Воевали все, за очень немногими исключениями, честно и храбро, многие доблестно. При этом были скромны. Ни общество, ни правительство не воздавали им должного. Санитарные двуколки без рессор, товарные вагоны, превращённые в санитарные исключительно при помощи кисти маляра, эвакуационные пункты, похожие на застенки, или бестактная роскошь великокняжеских или всяких иных именных лазаретов, в которых даже умирали под оперные переливы алябьевского «Соловья», частая задержка нищенского жалованья, грязь и вши на этапах, все это рядовое русское офицерство не замечало, не видело...
Когда над фронтом неожиданнее всех неприятельских шрапнелей разорвалась революция, русское офицерство, которому она ничего хорошего не несла и не обещала, приняло её без малейших оговорок и сопротивления. В ответ на это оно было революцией сразу же взято «под подозрение». Неся всем все возможные и все невозможные свободы, мартовская революция всё же не нашла возможным разрешить офицерству свои профессиональные союзы, офицерские комитеты без участия солдат. Чем дальше развертывалась революция» тем неприемлемее становилась она для офицерства. Брестский мир, кровавым бичом хлестнувший по опозоренному лицу всей России, больше всего, с чисто психологической точки зрения, ударил, конечно, по рядовому офицерству.
Вместе со всей армией оно годами ждало мира, не блистательного и жестокого, но справедливого и благообразного. Как о чуде, мечтало оно о том часе, когда покатятся обратно в родные углы России воинские поезда. В эти минуты духовного предвосхищения «мира» светлела память о погибших, крепла дружба между живыми, и бесконечно дорогим и близким душе звучало пение в солдатских вагонах, пение родных, испытанных, любимых рот и батарей.
Кроме этого часа ожидаемого мира у офицерства ничего за душою не было. Всем своим воспитанием изначально оторванное от всякой иной жизни, кроме военной, никак не связанное в своем большинстве с общественной, политической и культурной жизнью России и чуждое хозяйственным солдатским интересам, оно ждало этого часа как единственного оправдания всей своей жизни, начиная с приготовительного класса кадетского корпуса и кончая страшными минутами в окопах и на операционных столах. И этот час был у него большевиками украден.

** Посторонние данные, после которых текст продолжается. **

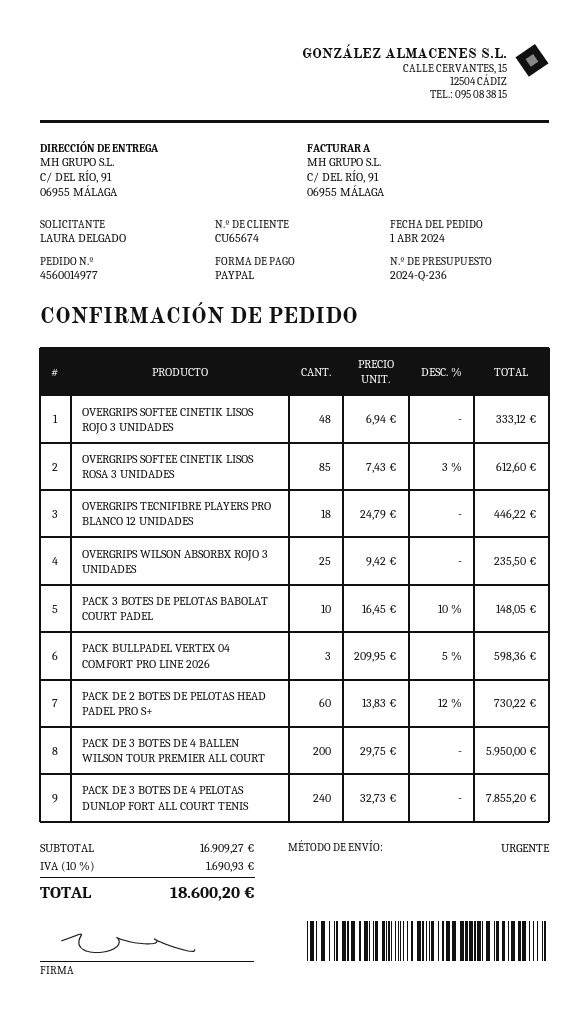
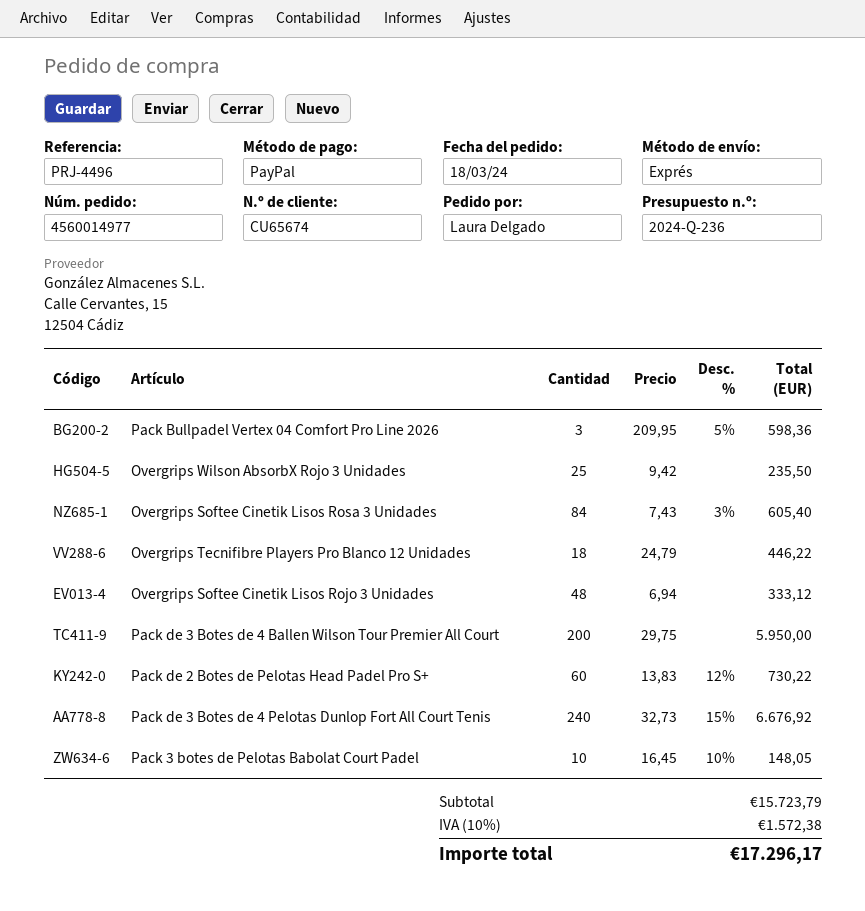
order date: 2024-04-01 -> 2024-03-18
OVERGRIPS SOFTEE CINETIK LISOS ROSA 3 UNIDADES: 85 x 7.43 - 3% = 612.60 -> 84 x 7.43 - 3% = 605.40
PACK DE 3 BOTES DE 4 PELOTAS DUNLOP FORT ALL COURT TENIS: 240 x 32.73 = 7855.20 -> 240 x 32.73 - 15% = 6676.92
subtotal: 16909.27 -> 15723.79
tax: 10% = 1690.93 -> 10% = 1572.38
total: 18600.20 -> 17296.17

Долгожданный мир всходил над Россией не святым, а кощунственным, не в благообразии, а в безобразии, ведя за своей позорной колесницей со связанными за спиной руками, оплёванными и избитыми, тех самых приявших революцию офицеров, которые, многократно раненые, возвращались на фронт, чтобы защищать Россию и час своего мира.
Всё это делает вполне понятным, почему честное и уважающее себя офицерство психологически должно было с головою уйти в белое движение. Но всё это делает вполне понятным и то, почему уход офицерства в белое движение вполне мог не быть и чаще и не был уходом в движение контрреволюционное.
Теперь, когда идея интервенции потеряла всякую почву под ногами, когда запоздавшее отрицание её со стороны демократии невольно покрывает и прошлое интервенции всё сгущающимися тенями, в сердце невольно подымается боль за всех тех, которые и под Корниловым, и под Деникиным, и под Врангелем воевали, конечно, бескорыстнее, чем царские «генштабисты» и молодые красноармейцы под Троцким и Каменевым, и которых, кажется, снова ничего не ждет, кроме неблагодарности и забвения.